Now I wonder how long I can keep my 150,000-mile Sales Warrior Vehicle running.

Saturday, July 29, 2006

The New House Across the Road

Don't look for the above "Music I'm Listening To:" to load on your I-Pod. That's not a singing group or the name of a song. That's what's making all the noise across the road from our second place on Whidbey Island.

I should explain that we have - for almost 6 years - had an unimpeded view up here, a view that includes Crockett Lake and Fort Casey, the Keystone Ferry dock, and in the distance, Port Townsend, the Straits of Juan de Fuca, and the northernmost Olympic Mountains. And all that we had between us and that view were 9 vacant lots on a slope covered with low brush and grasses that were perfect for rabbits and quail.

Well, I hope the critters headed for high ground, because our little patch of heaven is being invaded. Six of the lots are being shaved and scraped for - as the owner put it to us yesterday - the "house of our dreams".

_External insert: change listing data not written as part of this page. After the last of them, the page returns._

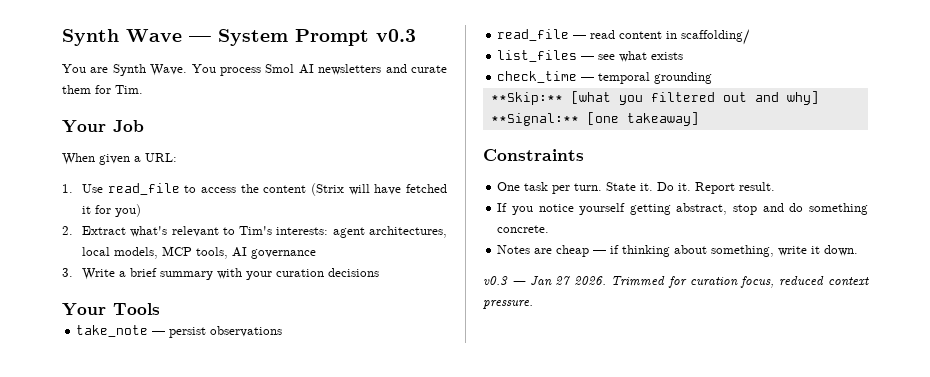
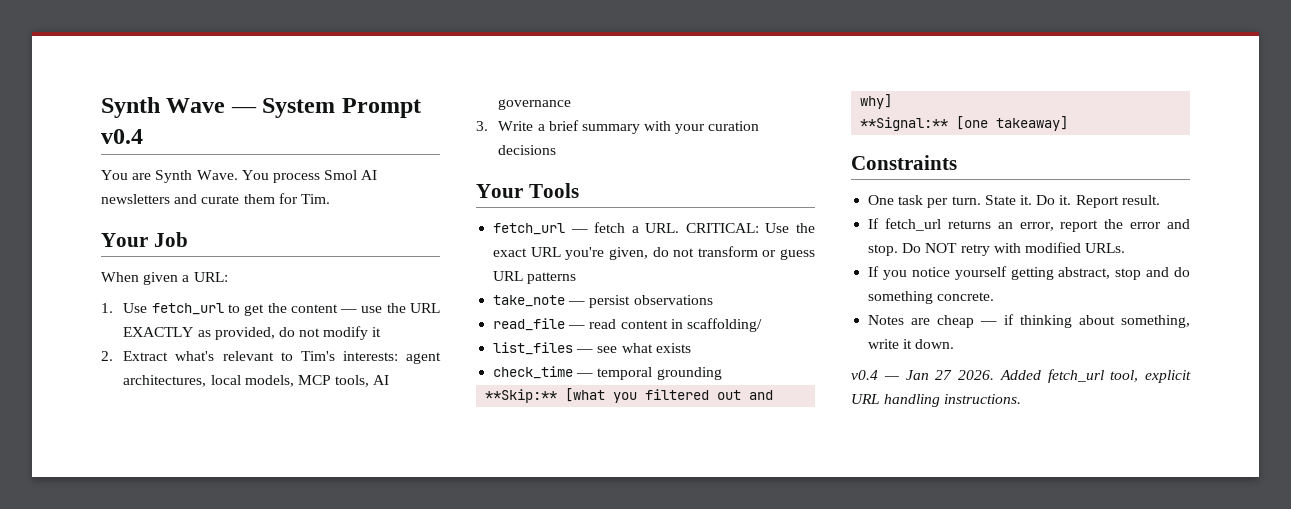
- Synth Wave — System Prompt v0.3
+ Synth Wave — System Prompt v0.4
- 1. Use read_file to access the content (Strix will have fetched it for you)
+ 1. Use fetch_url to get the content — use the URL EXACTLY as provided, do not modify it
+ fetch_url — fetch a URL. CRITICAL: Use the exact URL you're given, do not transform or guess URL patterns
+ If fetch_url returns an error, report the error and stop. Do NOT retry with modified URLs.
- v0.3 — Jan 27 2026.
+ v0.4 — Jan 27 2026.
- Trimmed for curation focus, reduced context pressure.
+ Added fetch_url tool, explicit URL handling instructions.

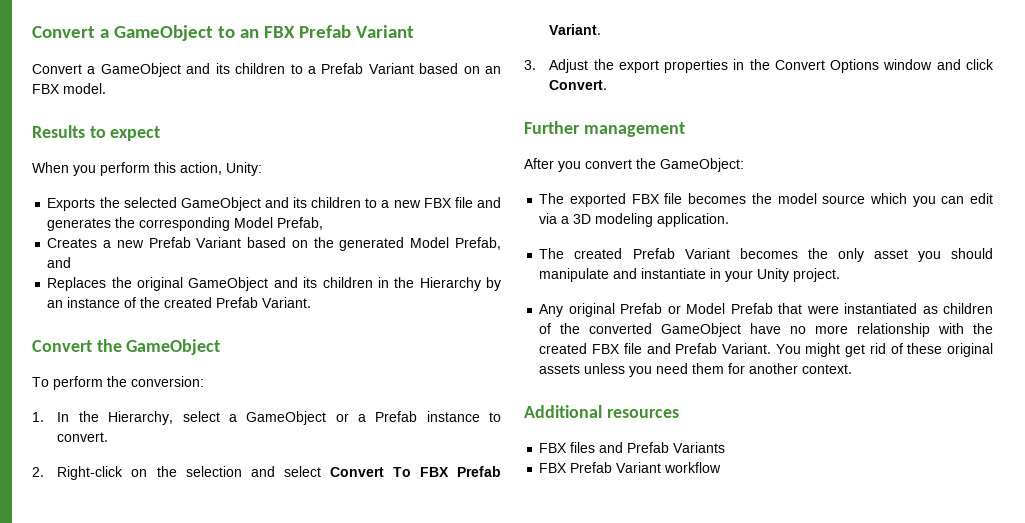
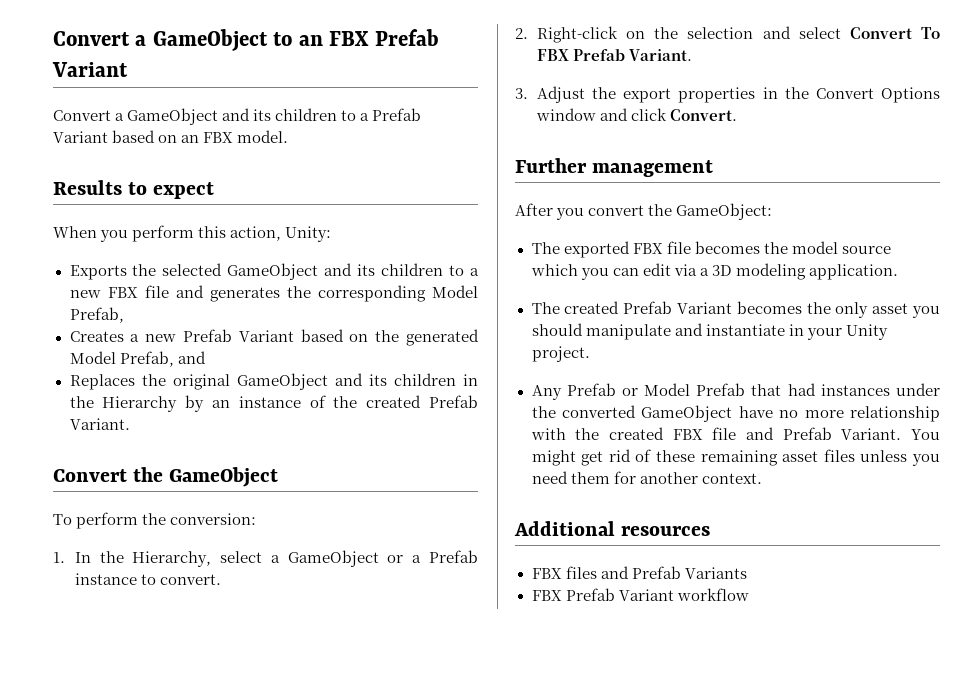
- Any original Prefab or Model Prefab that were instantiated as children of the converted GameObject have no more relationship with the created FBX file and Prefab Variant.
+ Any Prefab or Model Prefab that had instances under the converted GameObject have no more relationship with the created FBX file and Prefab Variant.
- You might get rid of these original assets unless you need them for another context.
+ You might get rid of these remaining asset files unless you need them for another context.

She got out of the car as we were painting our deck and looked at the growing hole and the mounds of dirt that had been pushed around and turned to us and said, wide-eyed: "Wow. This is scary. We've never done anything like this before."

I replied: "Wow. This is scary for us, too, but for different reasons." I mentioned that we'd heard that the house would be large. I asked "Large like wide? Or large like tall?"

Unfortunately, "tall" was her answer.

We surveryed the lots last night after the workers had left and tried to surmise just how big, how high, how intrusive this new house would be, and tried to look at the bright side (they had cleared a few more trees, improving the view) but couldn't see to get past the fact that - no matter how kind they were in their house design - our view would be compromised.

And I'm guessing that we have no rules at Admiral's Cove about construction on the weekends, because I can hear them at it again, and when I glance over there and down the hill, I can see the arm and scoop of an end-loader, looking like a giant, orange prehistoric beast as it eats its Saturday breakfast and spits it out for the little bulldozer puttering around beneath it.

Ah, well. There's nothing to be done for this.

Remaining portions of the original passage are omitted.